On February 7, 2001, we acquired an 8.9% working interest in a production gas well styled the Liberty Valance RD1 Gas Unit (“Liberty Valance” or the “well”). The well is located in the Rancho Capay Gas Field in Glenn County, California. Our interest was acquired by us at a cost of $90,000. The well is operated by Production Specialties Company (the “operator”) pursuant to an Operating Agreement dated December 29, 2000. Under the Operating Agreement, we are considered a non-operator. The operator markets each non-operator’s share of gas production from the well and deducts all royalty burdens and operating expenses prior to the distribution of revenues.
 
Proved reserves are estimated quantities of natural gas and oil that geological and engineering data demonstrate with reasonable certainty to be recoverable in future years from known reservoirs under existing economic and operating conditions. Proved developed reserves are proved reserves that reasonably can be expected to be recovered through existing wells with existing equipment and operating methods.
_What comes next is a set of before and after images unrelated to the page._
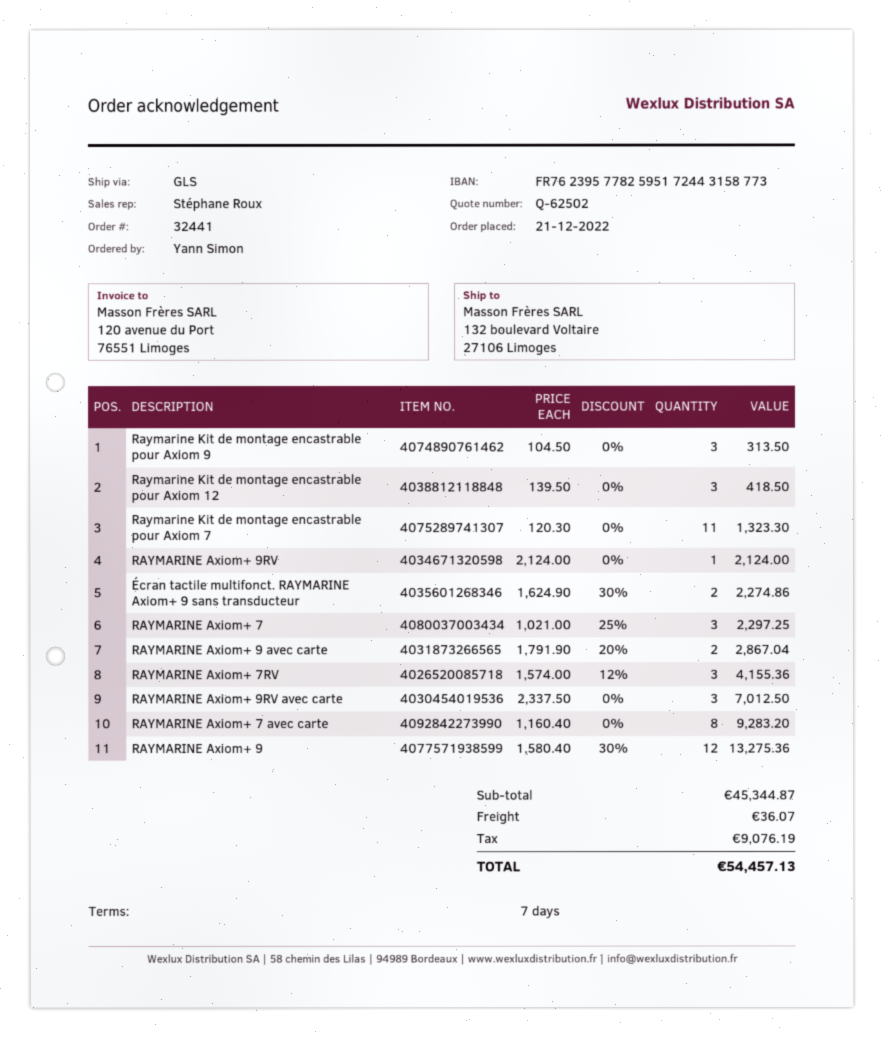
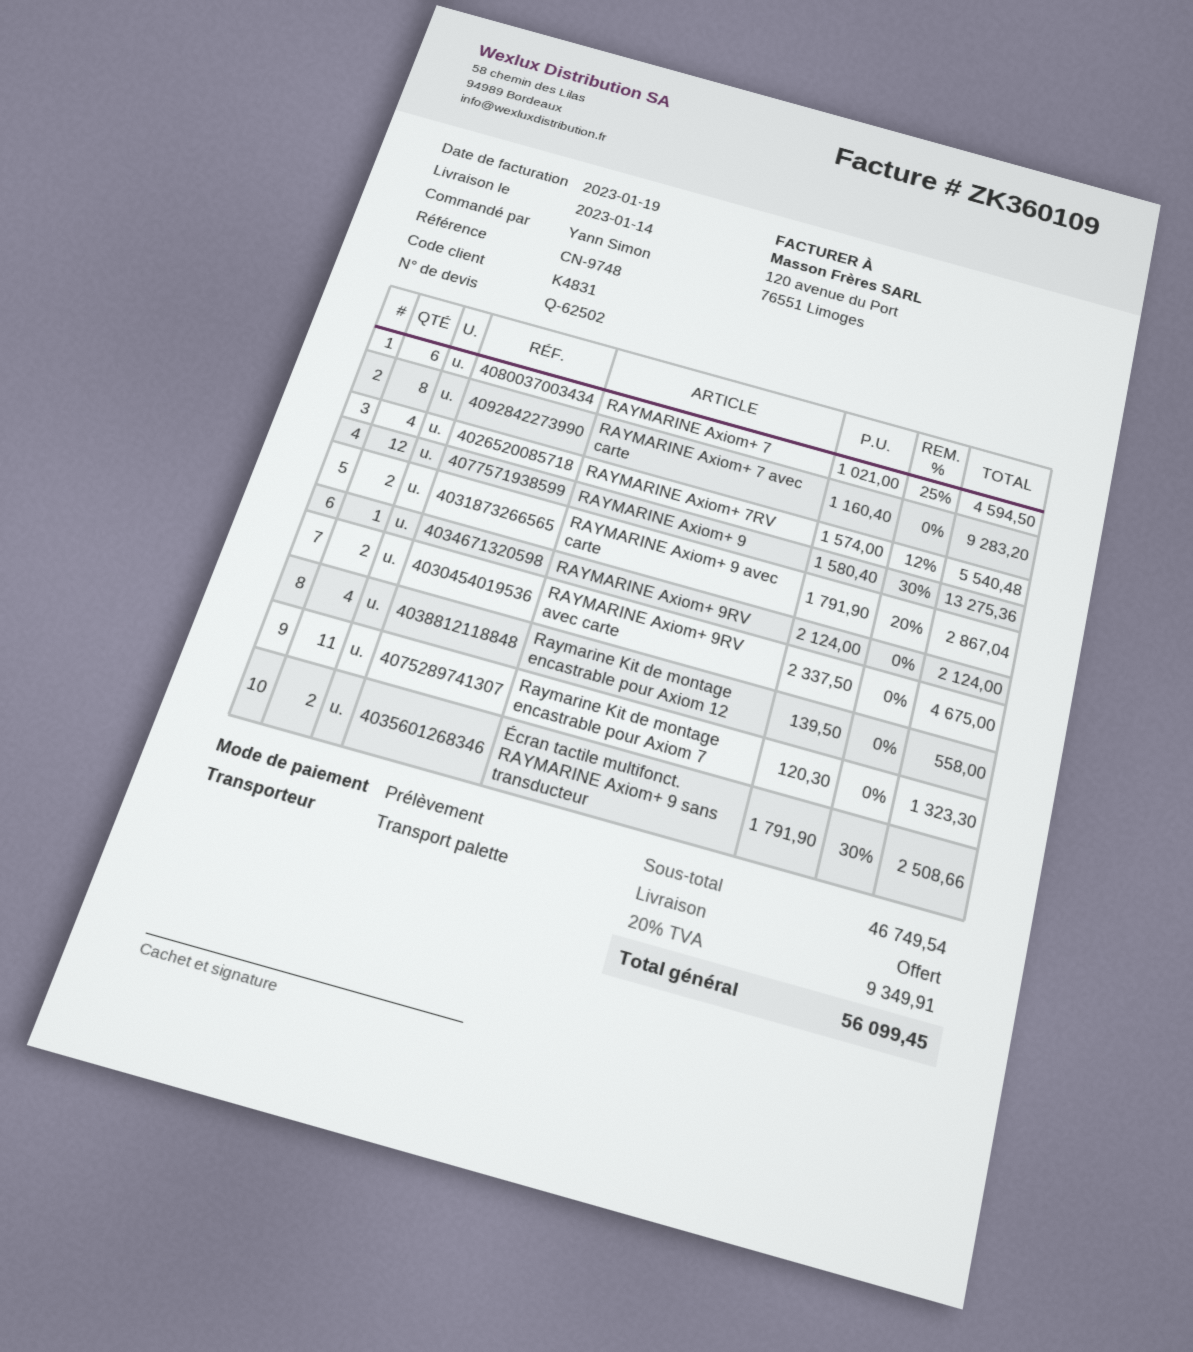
shipping method: GLS -> pallet freight
Raymarine Kit de montage encastrable pour Axiom 9: 3 x 104.50 = 313.50 -> none
Raymarine Kit de montage encastrable pour Axiom 12: 3 x 139.50 = 418.50 -> 4 x 139.50 = 558.00
Écran tactile multifonct. RAYMARINE Axiom+ 9 sans transducteur: 2 x 1624.90 - 30% = 2274.86 -> 2 x 1791.90 - 30% = 2508.66
RAYMARINE Axiom+ 7: 3 x 1021.00 - 25% = 2297.25 -> 6 x 1021.00 - 25% = 4594.50
RAYMARINE Axiom+ 7RV: 3 x 1574.00 - 12% = 4155.36 -> 4 x 1574.00 - 12% = 5540.48
RAYMARINE Axiom+ 9RV avec carte: 3 x 2337.50 = 7012.50 -> 2 x 2337.50 = 4675.00
subtotal: 45344.87 -> 46749.54
shipping: 36.07 -> 0.00
tax: 9076.19 -> 9349.91
total: 54457.13 -> 56099.45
Based upon a reserve report, reserves in the Liberty Valance Well were estimated at 1,284 (MCF) on December 31, 2004 translating in an estimate of $2,121 for the standardized measure of discounted cash flows remaining from reserves as of December 31, 2004.

Coalinga Prospect

On July 5, 2001, we acquired for consideration of $50,000, the right to participate to the extent of a 2.5% working interest in the Coalinga Prospect in Fresno County, California. The Coalinga Prospect is approximately 5,000 acres in oil and gas leases. A portion of the $50,000 consideration paid for our 2.5% interest on July 5, 2001 compensated our predecessors in interest for shared development cost attributed to the 2.5% interest paid through that date. Since July 5, 2001, we have paid $108,690 toward development of the Coalinga Prospect.
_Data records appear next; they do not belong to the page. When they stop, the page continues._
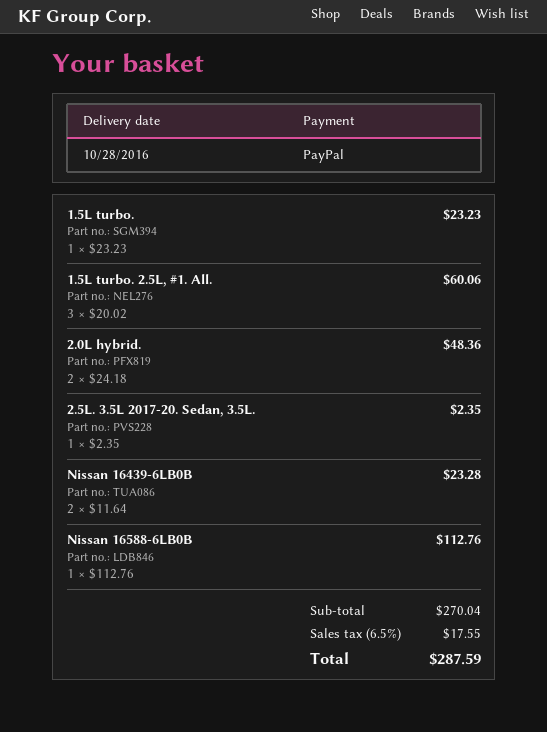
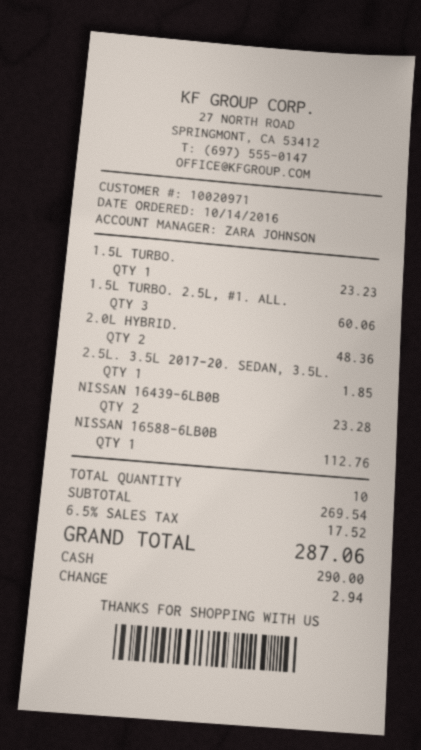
payment method: PayPal -> cash
2.5L. 3.5L 2017-20. Sedan, 3.5L.: 1 for 2.35 -> 1 for 1.85
subtotal: 270.04 -> 269.54
tax: 6.5% = 17.55 -> 6.5% = 17.52
total: 287.59 -> 287.06

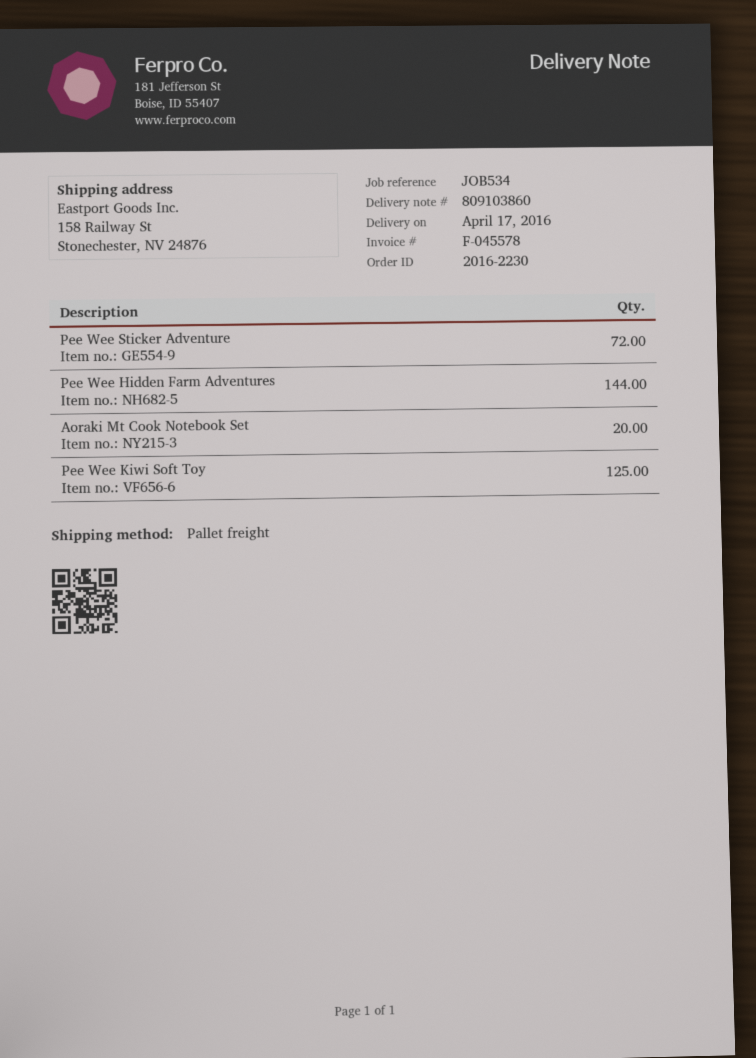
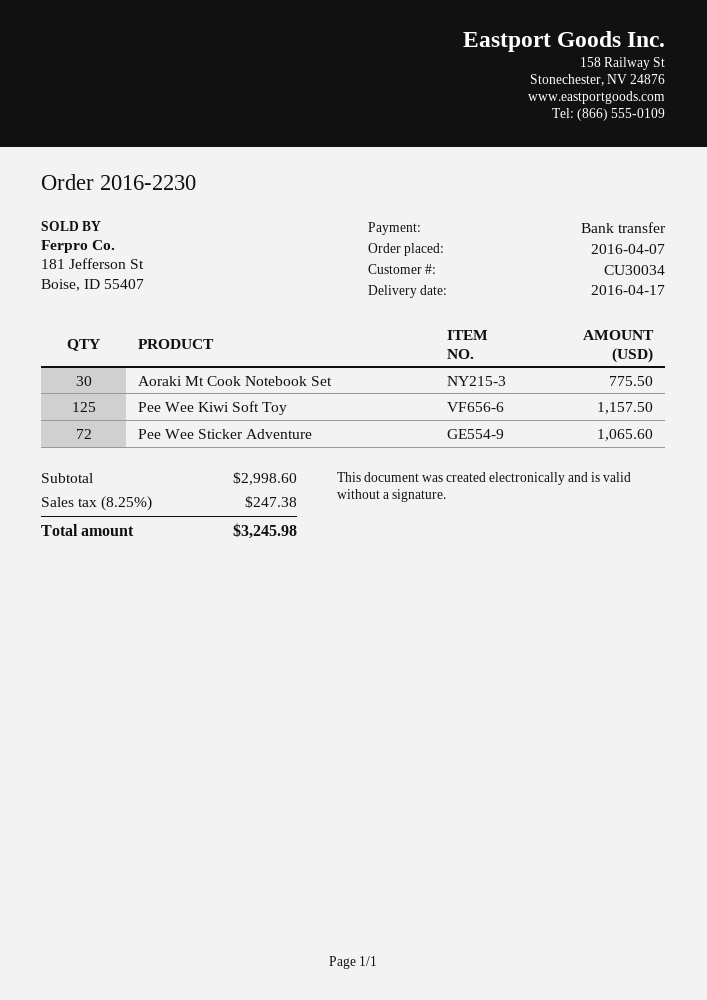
Pee Wee Hidden Farm Adventures: 144 -> none
Aoraki Mt Cook Notebook Set: 20 -> 30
The first prospect was tested with a 12,000 foot well known as Olympic Coalinga No. 1. Even though certain intervals encountered totaling 49 feet returned excellent resistivity, the well was dry and is capped. We are obligated to contribute 2.5% of all drilling costs in the Coalinga Prospect in order to share in any recovery. We expended $108,690 on Olympic Coalinga No. 1 which was a dry hole. No drilling in the Coalinga Prospect is taking place at the present time or is anticipated to occur in the foreseeable future. Accordingly, the entirety of the Coalinga Prospect at the present time is undeveloped acreage consisting of 8,360 acres of which our interest is 2.5%.
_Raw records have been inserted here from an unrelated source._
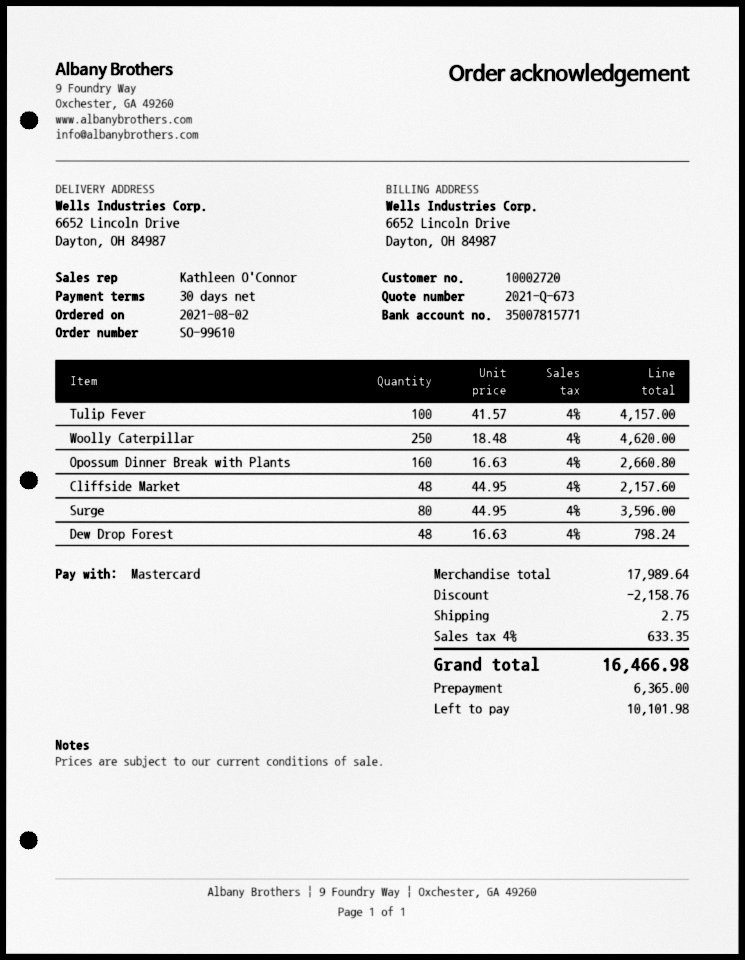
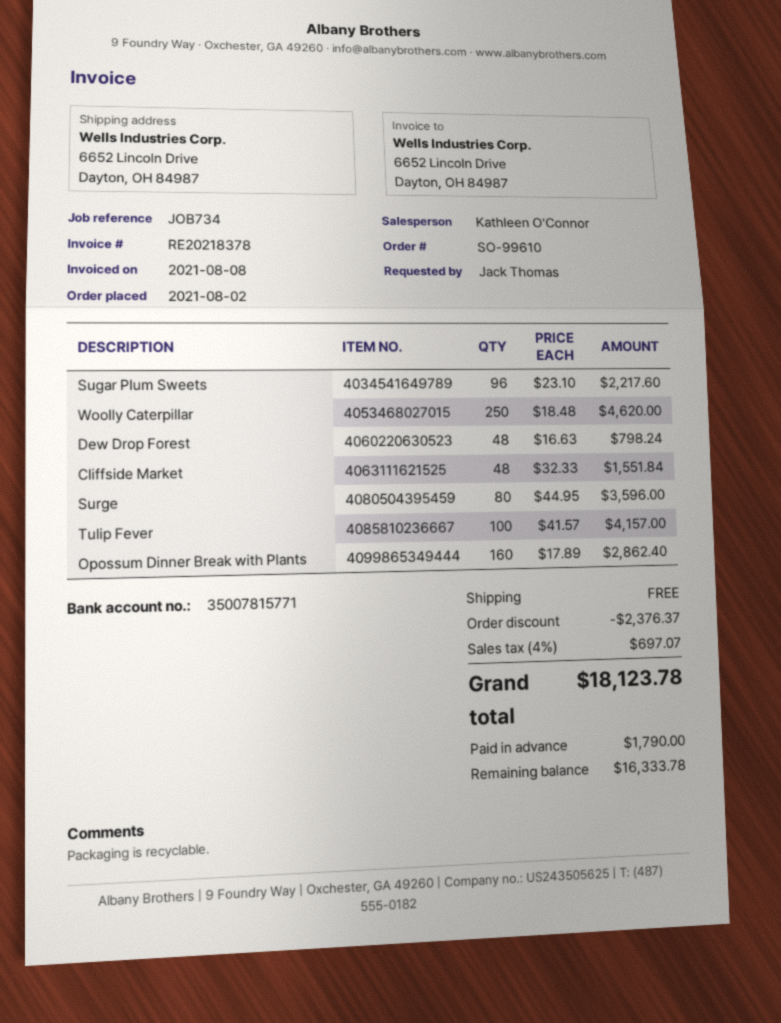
Opossum Dinner Break with Plants: 160 x 16.63 = 2660.80 -> 160 x 17.89 = 2862.40
Cliffside Market: 48 x 44.95 = 2157.60 -> 48 x 32.33 = 1551.84
Sugar Plum Sweets: none -> 96 x 23.10 = 2217.60
discount: 2158.76 -> 2376.37
shipping: 2.75 -> 0.00
tax: 4% = 633.35 -> 4% = 697.07
total: 16466.98 -> 18123.78
deposit: 6365.00 -> 1790.00
balance: 10101.98 -> 16333.78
Todd Creek (Twp. 9 Range 2W5) and Hillspring Prospect (Twp. 5, 6 Range 29-30W4M)

On November 26, 2004, through our wholly owned Canadian subsidiary, Delta Oil & Gas (Canada), Inc., we entered into two agreements (the "Agreements") with Win Energy Corporation, ("Win") an Alberta based Oil & Gas Exploration Company, in order to acquire an interest in lands and leases owned by Win. On or about January 25, 2005, we paid Win the full purchase price set forth in the Agreements and acquired a working interest in two prospective properties known as Todd Creek and Hillspring. Both properties are located approximately 90 miles south of Calgary, Alberta in the Southern Alberta Foothills belt.

Todd Creek

We acquired a 20% working interest in 13.75 sections of land (8800 acres) in Todd Creek for the purchase price of $597,263 (US dollars). We also have an option to acquire an additional 15% interest in 7 additional sections of land (4,480 acres). This option terminates on December 31, 2006.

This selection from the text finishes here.